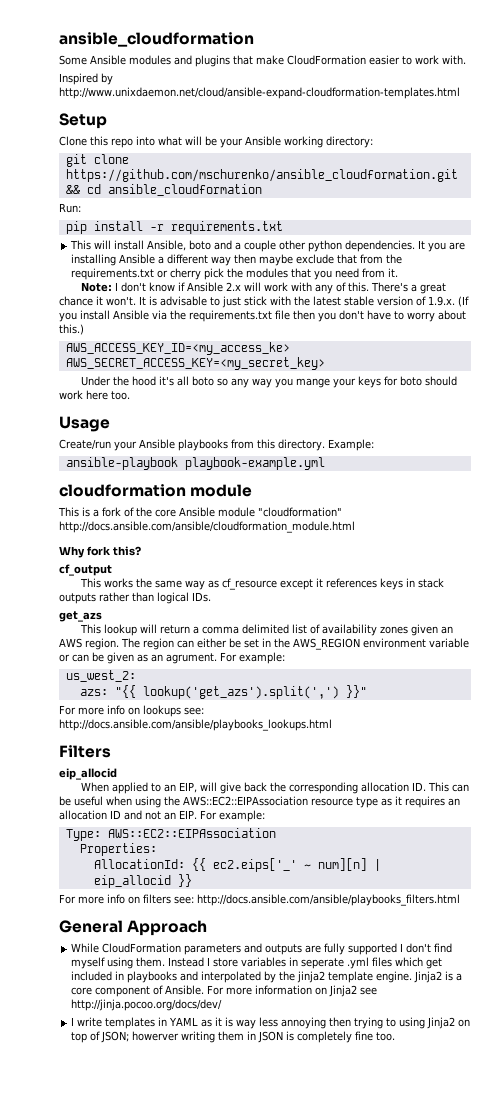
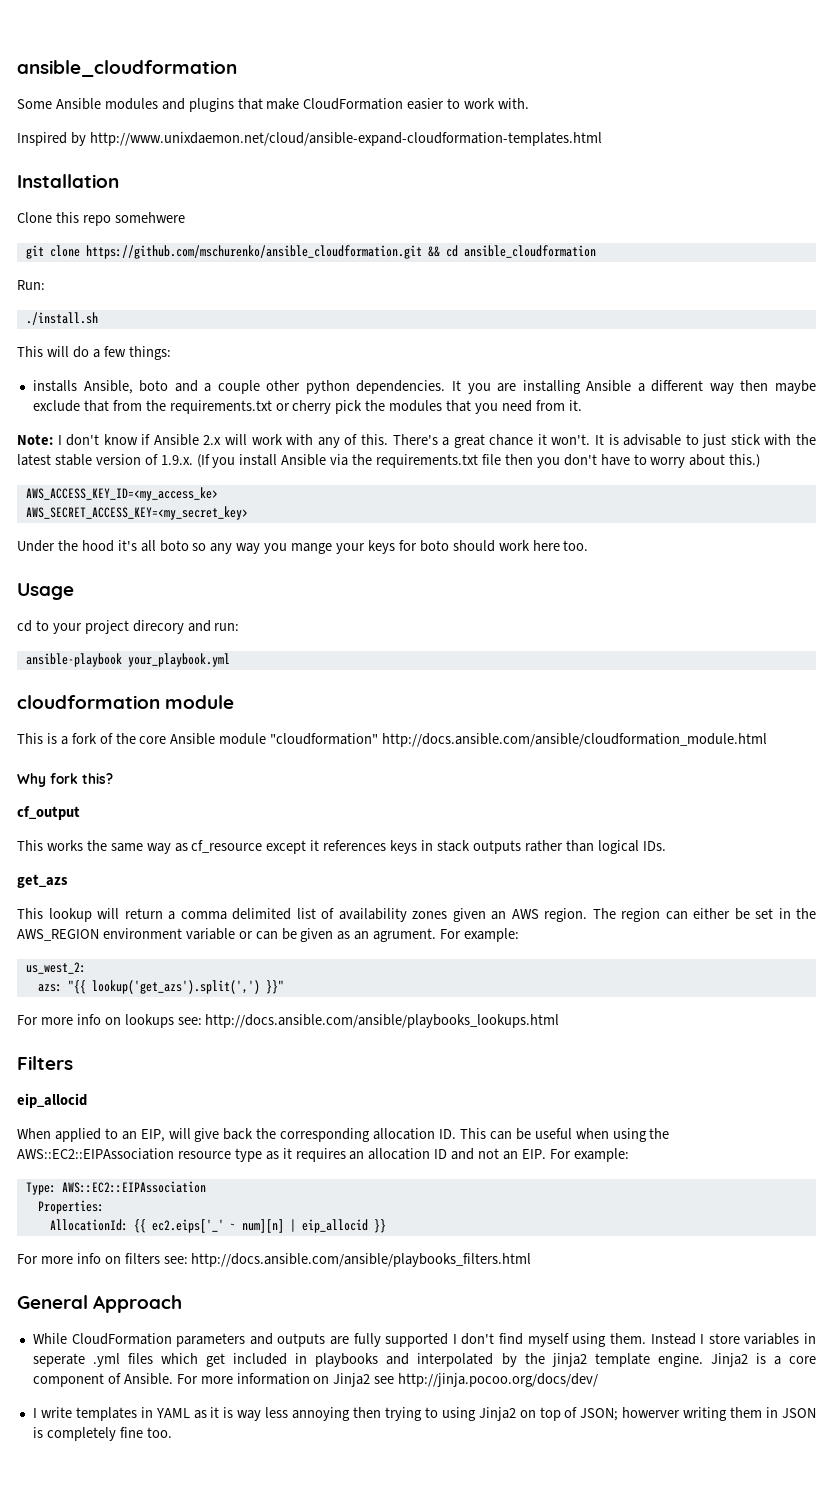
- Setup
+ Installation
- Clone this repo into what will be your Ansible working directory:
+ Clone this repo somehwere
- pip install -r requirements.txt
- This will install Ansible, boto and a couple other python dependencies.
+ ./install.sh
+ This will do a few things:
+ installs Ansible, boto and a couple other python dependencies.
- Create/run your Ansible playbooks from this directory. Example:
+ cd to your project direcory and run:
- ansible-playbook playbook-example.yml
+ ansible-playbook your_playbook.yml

--

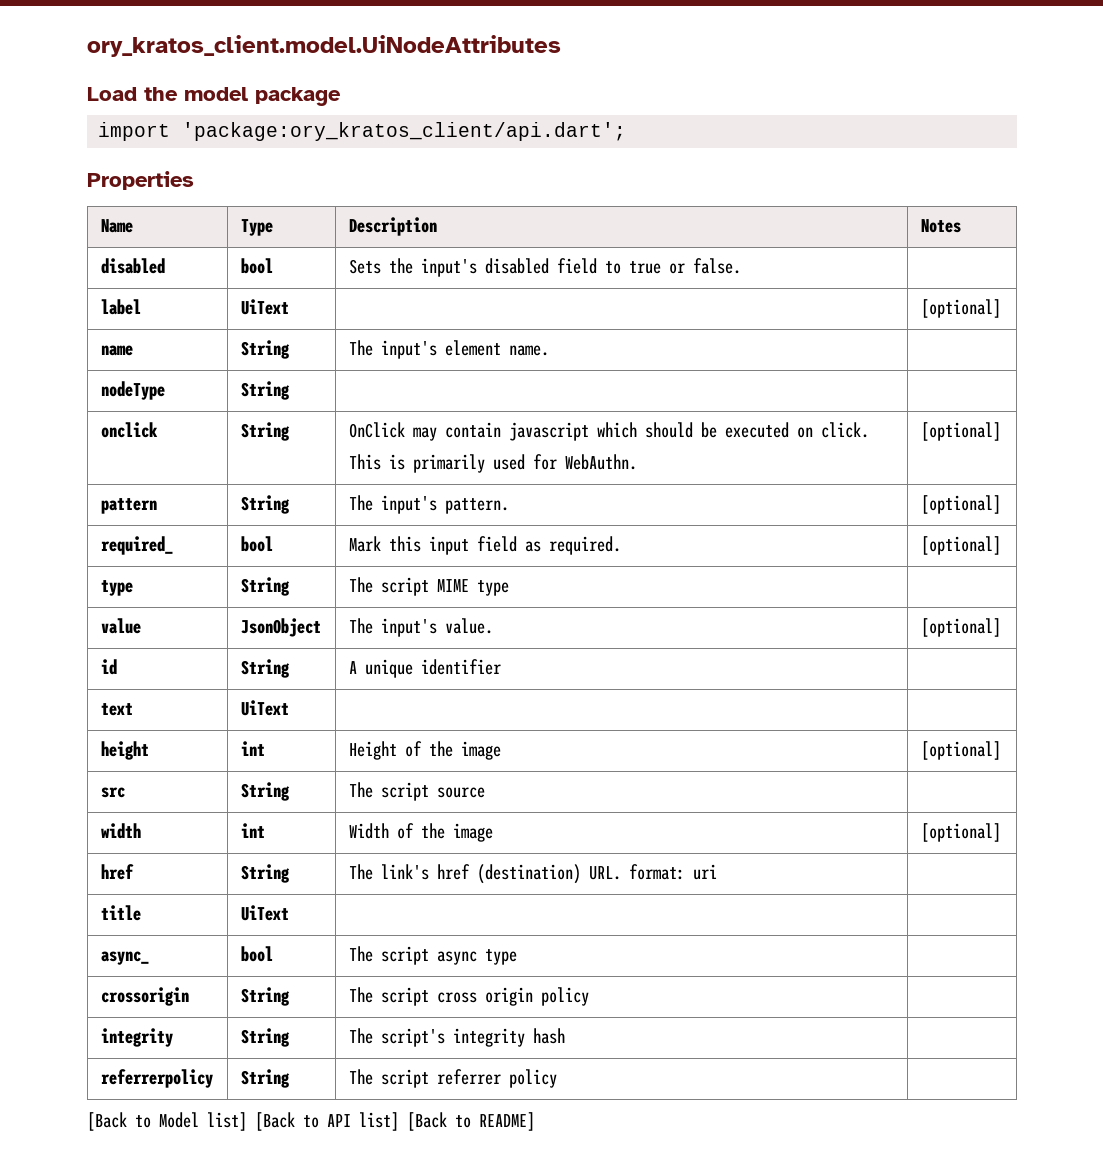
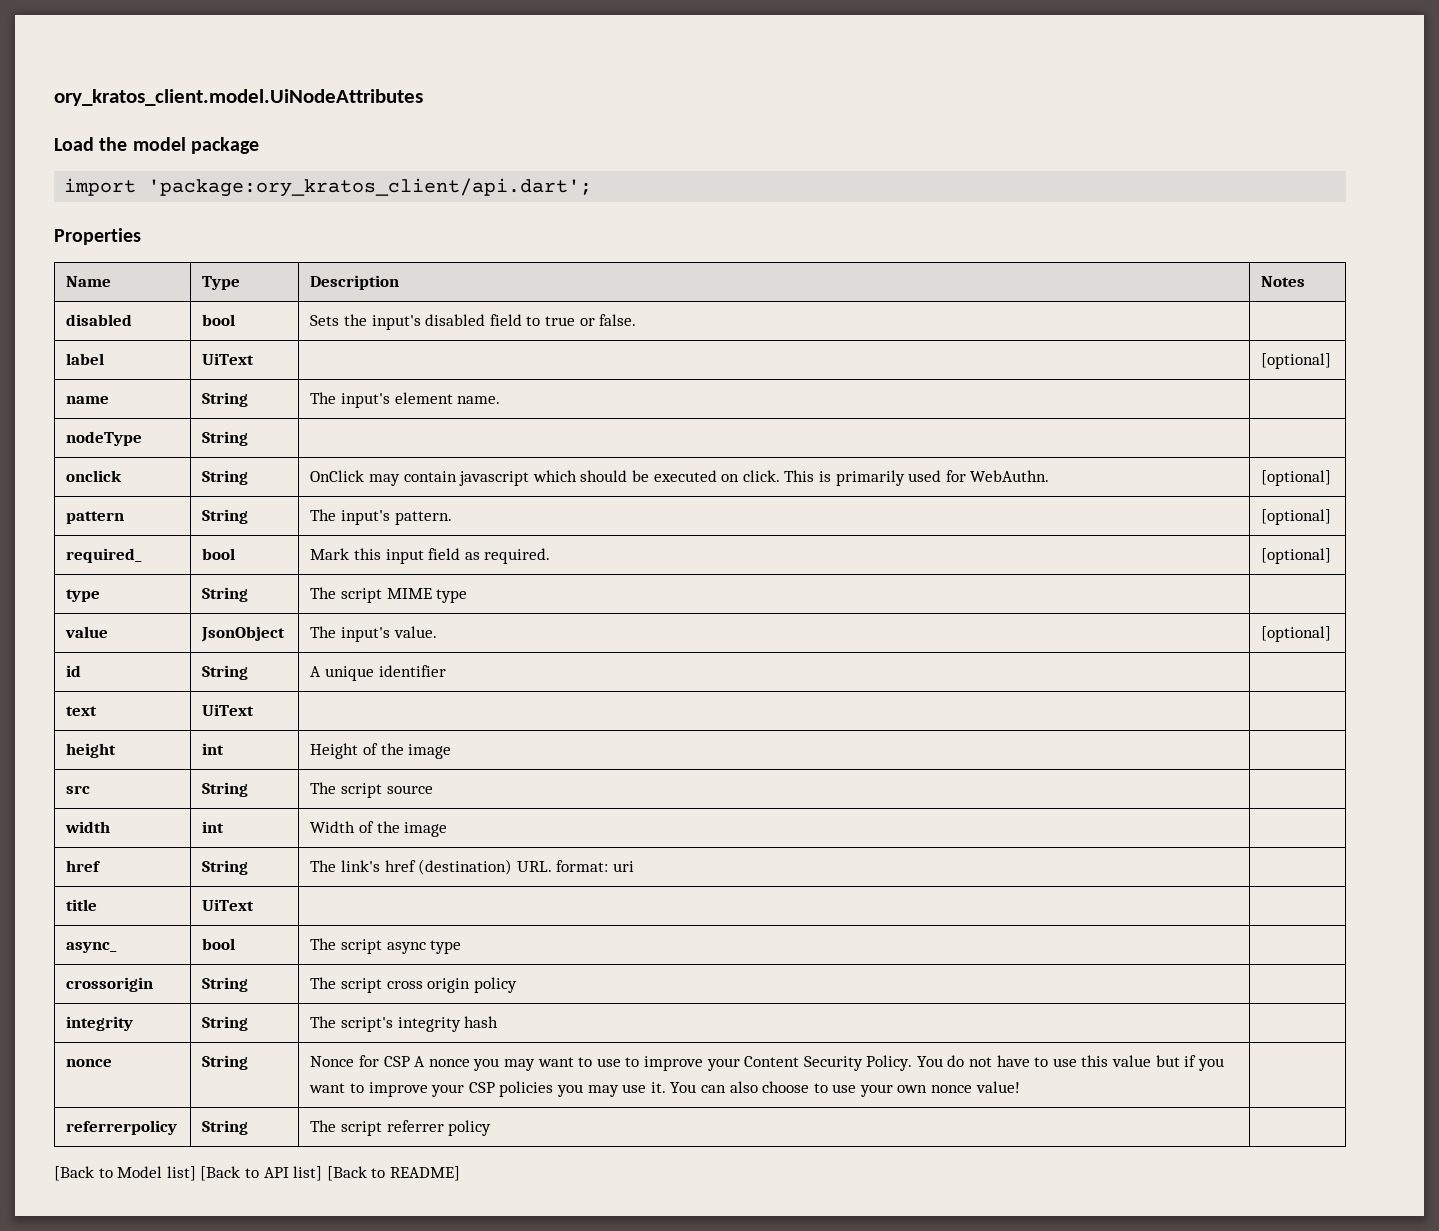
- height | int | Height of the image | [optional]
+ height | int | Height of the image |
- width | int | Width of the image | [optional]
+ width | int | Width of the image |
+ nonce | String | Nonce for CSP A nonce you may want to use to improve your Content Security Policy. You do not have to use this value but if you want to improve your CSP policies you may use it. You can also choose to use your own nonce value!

==

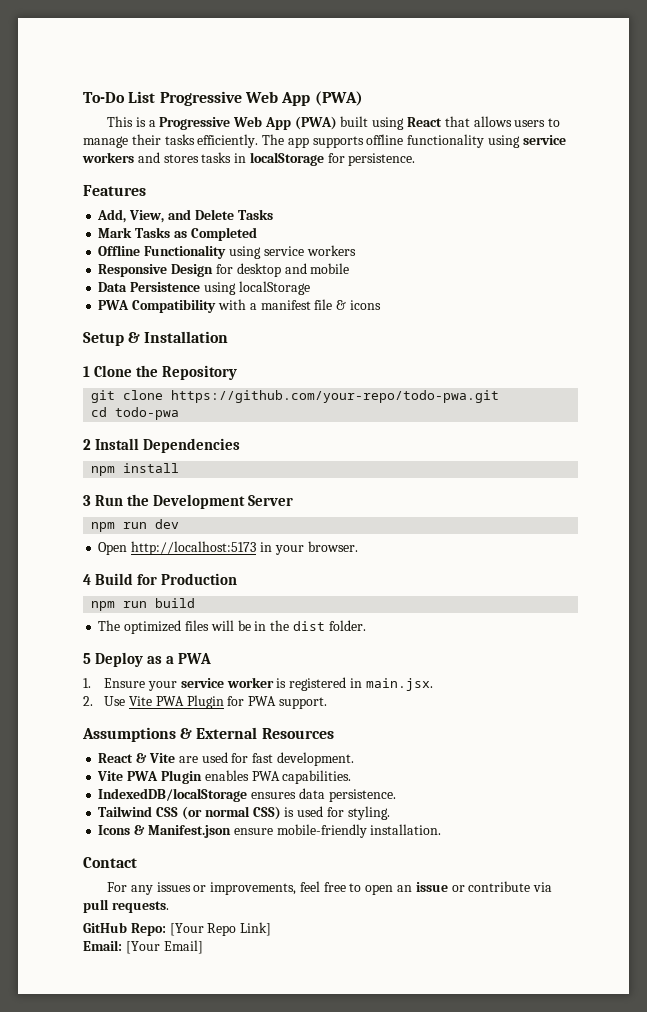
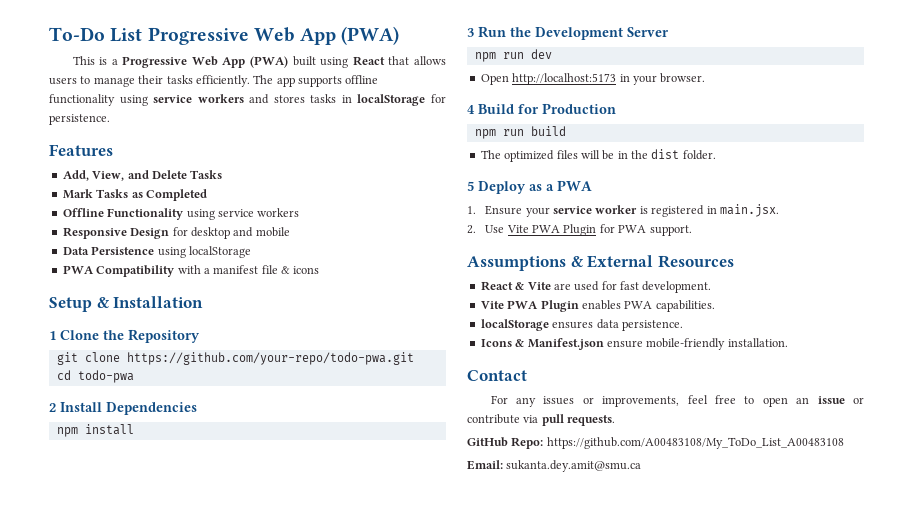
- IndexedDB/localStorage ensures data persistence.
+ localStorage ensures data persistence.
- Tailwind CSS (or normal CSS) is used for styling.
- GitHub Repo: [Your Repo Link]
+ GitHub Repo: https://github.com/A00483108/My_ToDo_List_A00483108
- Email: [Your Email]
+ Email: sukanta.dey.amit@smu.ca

● **Task to carry out**: Every line in the data above that contains the word "dependencies" should be copied.

● **Solution for this task**:
- This will install Ansible, boto and a couple other python dependencies.
+ installs Ansible, boto and a couple other python dependencies.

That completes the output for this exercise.